Mit diesen Verdikten scheint Ratzingers Denken ebenso erledigt zu sein wie das seiner Theologenkollegen gegen Ende des ersten Teils der Studie. Doch offenbar ist der Stab noch nicht endgültig gebrochen; soll es doch erst im dritten und vierten Teil um eine kritische Würdigung (323–387) und um eine diesbezügliche Darstellung des Forschungsstandes (389–468) gehen. In der Sache erbringen die beiden Teile allerdings nichts Neues, jedenfalls keine argumentativen Fortschritte. Thema sind zunächst die im Untertitel der Arbeit benannten Implikationen des Vernunftbegriffs Ratzingers für Glaubensverantwortung, Moralbegründung und interreligiösen Dialog. Gewürdigt werden in einer für einen Denker wenig schmeichelhaften Manier Ratzingers Intentionen, die an sich zu begrüßen seien, deren gedankliche Realisierung allerdings aporetisch bleibe. Es wird wiederholt, dass Ratzingers Verhältnisbestimmung von Glauben und Vernunft »nicht zufriedenstellend ist und (seinen) eigenen Ansprüchen an das Verhältnis von Glaube und Vernunft in einigen Punkten sogar zuwiderläuft« (371 f.). Zwar sei die Absicht, eine Analogie von Logos Gottes und Vernunft des Menschen aufzuweisen, im Prinzip begrüßenswert, um eine Entkoppelung von Glauben und Wissen, Vernunft und Offenbarung zu vermeiden. Aber gelungen sei Ratzinger dieser Aufweis nicht. Die Art und Weise seiner Bestimmung der gottmenschlichen Logosanalogie vermöge weder philosophisch noch theologisch zu überzeugen: »Philosophisch nicht, weil sie auf einen spekulativen Vernunftbegriff zurückgreifen muss, der sich in der Philosophiegeschichte als aporetisch erwiesen hat. Theologisch nicht, weil in dieser Konzeption der Schöpfungslogos und der Offenbarungslogos Gottes erkenntnistheoretisch auseinanderfallen« (375). In der Darstellung des Forschungsstandes bestätigt sich N. die Richtigkeit dieses Befundes und die Kriterien seiner Urteilsbildung, die in Kritik und Konstruktion den Maßstab seiner Ausführungen bilden.

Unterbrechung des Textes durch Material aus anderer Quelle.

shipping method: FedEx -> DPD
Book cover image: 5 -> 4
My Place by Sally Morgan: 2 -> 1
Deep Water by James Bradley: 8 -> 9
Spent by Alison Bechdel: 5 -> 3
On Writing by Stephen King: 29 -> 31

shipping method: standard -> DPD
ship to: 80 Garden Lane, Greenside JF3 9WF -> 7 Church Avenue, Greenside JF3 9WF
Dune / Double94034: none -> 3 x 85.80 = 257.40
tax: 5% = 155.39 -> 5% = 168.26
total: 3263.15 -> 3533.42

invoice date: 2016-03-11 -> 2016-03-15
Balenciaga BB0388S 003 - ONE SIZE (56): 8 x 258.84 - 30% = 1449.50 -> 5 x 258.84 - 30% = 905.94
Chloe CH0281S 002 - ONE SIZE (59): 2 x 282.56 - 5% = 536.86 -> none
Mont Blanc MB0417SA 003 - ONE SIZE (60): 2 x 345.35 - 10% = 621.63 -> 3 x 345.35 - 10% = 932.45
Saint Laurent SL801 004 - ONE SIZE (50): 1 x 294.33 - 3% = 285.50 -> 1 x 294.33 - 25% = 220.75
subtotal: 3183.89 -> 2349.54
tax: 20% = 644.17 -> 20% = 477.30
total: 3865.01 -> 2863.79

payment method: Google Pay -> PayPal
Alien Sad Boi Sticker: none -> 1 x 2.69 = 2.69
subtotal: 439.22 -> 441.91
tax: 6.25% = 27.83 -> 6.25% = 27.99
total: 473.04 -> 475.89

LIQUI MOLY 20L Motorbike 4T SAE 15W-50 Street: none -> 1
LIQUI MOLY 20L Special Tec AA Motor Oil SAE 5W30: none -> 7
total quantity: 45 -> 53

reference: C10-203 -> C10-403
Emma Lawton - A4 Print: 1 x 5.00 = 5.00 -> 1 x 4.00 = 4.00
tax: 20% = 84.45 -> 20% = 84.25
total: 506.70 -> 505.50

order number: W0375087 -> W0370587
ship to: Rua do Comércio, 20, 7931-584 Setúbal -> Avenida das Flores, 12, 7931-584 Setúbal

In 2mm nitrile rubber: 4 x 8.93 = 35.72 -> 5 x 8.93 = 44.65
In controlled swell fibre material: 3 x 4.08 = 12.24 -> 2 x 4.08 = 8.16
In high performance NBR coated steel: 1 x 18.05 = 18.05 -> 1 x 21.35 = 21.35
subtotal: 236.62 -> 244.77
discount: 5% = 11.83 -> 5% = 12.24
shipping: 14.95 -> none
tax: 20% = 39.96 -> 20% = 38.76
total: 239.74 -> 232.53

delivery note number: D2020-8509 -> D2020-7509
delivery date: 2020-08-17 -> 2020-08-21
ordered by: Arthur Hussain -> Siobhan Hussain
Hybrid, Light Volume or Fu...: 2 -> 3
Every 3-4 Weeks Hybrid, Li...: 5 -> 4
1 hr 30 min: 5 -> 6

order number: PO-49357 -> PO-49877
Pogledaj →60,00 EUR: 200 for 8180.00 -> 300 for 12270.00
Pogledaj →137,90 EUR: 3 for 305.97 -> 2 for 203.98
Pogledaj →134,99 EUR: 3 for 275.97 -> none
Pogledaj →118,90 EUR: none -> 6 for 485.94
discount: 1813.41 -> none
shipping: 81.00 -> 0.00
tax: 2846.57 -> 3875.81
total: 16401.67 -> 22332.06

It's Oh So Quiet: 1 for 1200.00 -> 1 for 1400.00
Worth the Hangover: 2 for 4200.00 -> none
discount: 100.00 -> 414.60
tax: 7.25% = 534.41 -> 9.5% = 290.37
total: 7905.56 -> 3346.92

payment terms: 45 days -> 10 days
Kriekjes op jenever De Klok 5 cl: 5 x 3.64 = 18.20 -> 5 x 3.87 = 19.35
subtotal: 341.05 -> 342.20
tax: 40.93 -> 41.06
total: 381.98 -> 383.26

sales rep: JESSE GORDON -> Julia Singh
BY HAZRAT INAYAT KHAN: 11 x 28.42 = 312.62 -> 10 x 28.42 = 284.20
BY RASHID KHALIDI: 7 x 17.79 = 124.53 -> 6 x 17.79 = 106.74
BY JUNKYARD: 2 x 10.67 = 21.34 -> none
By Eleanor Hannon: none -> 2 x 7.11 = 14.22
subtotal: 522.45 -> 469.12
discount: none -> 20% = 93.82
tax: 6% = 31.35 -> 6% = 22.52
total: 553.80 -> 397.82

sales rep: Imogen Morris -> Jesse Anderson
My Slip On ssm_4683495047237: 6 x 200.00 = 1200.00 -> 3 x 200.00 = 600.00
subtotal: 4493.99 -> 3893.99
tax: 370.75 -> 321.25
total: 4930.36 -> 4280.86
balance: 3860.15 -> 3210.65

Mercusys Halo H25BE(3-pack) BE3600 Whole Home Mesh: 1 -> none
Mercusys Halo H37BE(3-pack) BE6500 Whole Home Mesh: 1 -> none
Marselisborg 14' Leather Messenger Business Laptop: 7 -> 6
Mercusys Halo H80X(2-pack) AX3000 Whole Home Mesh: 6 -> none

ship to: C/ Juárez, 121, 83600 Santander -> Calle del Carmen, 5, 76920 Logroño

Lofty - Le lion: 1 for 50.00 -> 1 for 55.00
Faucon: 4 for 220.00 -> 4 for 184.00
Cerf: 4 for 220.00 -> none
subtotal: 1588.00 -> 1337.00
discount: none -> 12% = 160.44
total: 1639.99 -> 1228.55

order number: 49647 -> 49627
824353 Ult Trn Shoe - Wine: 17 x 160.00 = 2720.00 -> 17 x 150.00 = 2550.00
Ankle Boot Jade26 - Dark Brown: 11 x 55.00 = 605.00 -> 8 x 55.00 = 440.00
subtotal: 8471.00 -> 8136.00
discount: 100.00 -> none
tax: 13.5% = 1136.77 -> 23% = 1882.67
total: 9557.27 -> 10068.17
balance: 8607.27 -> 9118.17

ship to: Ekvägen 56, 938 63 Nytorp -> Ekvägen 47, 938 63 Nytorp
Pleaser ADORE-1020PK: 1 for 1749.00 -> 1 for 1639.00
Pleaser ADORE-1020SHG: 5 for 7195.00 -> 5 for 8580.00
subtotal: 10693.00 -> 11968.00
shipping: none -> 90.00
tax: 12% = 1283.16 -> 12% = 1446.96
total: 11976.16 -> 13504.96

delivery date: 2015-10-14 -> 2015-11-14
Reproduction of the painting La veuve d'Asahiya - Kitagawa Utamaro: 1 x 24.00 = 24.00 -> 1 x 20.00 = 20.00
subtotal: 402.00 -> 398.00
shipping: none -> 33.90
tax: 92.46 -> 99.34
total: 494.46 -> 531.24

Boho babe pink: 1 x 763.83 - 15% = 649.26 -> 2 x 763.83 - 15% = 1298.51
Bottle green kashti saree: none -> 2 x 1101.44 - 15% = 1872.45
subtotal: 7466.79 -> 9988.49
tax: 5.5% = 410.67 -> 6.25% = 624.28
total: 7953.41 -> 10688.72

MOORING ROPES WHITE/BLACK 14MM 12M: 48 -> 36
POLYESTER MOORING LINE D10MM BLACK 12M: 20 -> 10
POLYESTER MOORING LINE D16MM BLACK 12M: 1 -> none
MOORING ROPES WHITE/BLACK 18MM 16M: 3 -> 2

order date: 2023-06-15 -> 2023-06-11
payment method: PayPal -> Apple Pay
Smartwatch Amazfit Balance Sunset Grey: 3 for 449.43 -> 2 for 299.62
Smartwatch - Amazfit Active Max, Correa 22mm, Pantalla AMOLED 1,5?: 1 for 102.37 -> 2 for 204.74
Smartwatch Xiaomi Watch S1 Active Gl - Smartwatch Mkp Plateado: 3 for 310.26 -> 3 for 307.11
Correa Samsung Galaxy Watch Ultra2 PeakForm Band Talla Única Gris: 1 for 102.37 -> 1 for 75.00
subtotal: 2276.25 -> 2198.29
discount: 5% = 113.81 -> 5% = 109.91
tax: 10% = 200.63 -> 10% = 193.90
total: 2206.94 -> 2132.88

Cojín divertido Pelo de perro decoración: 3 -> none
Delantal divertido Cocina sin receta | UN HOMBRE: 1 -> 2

Bleibt hinzuzufügen, dass im fünften und letzten Teil der Arbeit ein, wie es heißt, »anthropologisch verorteter Vernunftbegriff als Alternative zum Vernunftbegriff Ratzingers aufgezeigt« (387) wird, der einerseits dessen Anliegen integrieren, andererseits die feh-lende Auseinandersetzung mit der neuzeitlichen Vernunftkritik kompensieren soll. Den Ausgangspunkt bildet das Fazit des Forschungsberichts, wonach »weder ein Offenbarungspositivismus ohne den Aufweis einer Entsprechung göttlicher und menschlicher Vernunft noch der Bezug der Offenbarung zu einer ihr vorgängigen transzendentalen Erkenntnis Gottes im Sinne eines letz ten Horizonts, auf den sich die menschliche Vernunft immer schon bezieht, dem Anspruch Ratzingers gerecht zu werden vermögen« (468). Dies und die Durchführung seiner Intentionen könnte nur durch eine anthropologische Bestimmung des Vernunftbegriffs vom Vollzug sprachlicher Verständigung her geleis­tet werden. Von den Dimensionen der Sprachlichkeit aus erschließe sich ein (inter)personaler Vernunftbegriff, der offen sei für Un­bedingtheitserfahrungen, ohne ihre Tatsächlichkeit logisch-begrifflich gewährleisten zu können. »Tatsächlich ist die Frage nach der Existenz des Unbedingten sowohl angesichts menschlicher Erfahrungen unbedingter personaler Anerkennung als auch angesichts der Einsicht in die notwendige Bedingtheit menschlicher Lebensvollzüge theoretisch nicht zu entscheiden und muss deshalb phi­losophisch offen bleiben. Wie gesehen, hatte bereits Kant die Denkbarkeit des Unbedingten als eine notwendige Voraussetzung für den Vollzug menschlicher Vernunft verstanden, gleichzeitig aber festgestellt, dass seine faktische Erkennbarkeit der Vernunft entzogen bleibt. Dieser Einsicht der neuzeitlichen Vernunftkritik wird Ratzingers Konzeption nicht gerecht, weil sie ausgehend von der lebenspraktischen Erfahrung von Unbedingtheit in Anlehnung an die griechische Philosophie auch begrifflich-theoretisch die Er­kennbarkeit der Existenz eines Unbedingten behauptet.« (487) Zu welchen Folgerungen sich N. von hier aus in Bezug auf das Verhältnis von Logos Gottes und Logos des Menschen veranlasst sieht, wird in einem abschließenden Abschnitt (vgl. 488 ff.) unter erneuter Konzentration auf die im Untertitel der Arbeit genannten Themen Glaubensverantwortung, Moralbegründung und interreli-giöser Dialog geltend gemacht.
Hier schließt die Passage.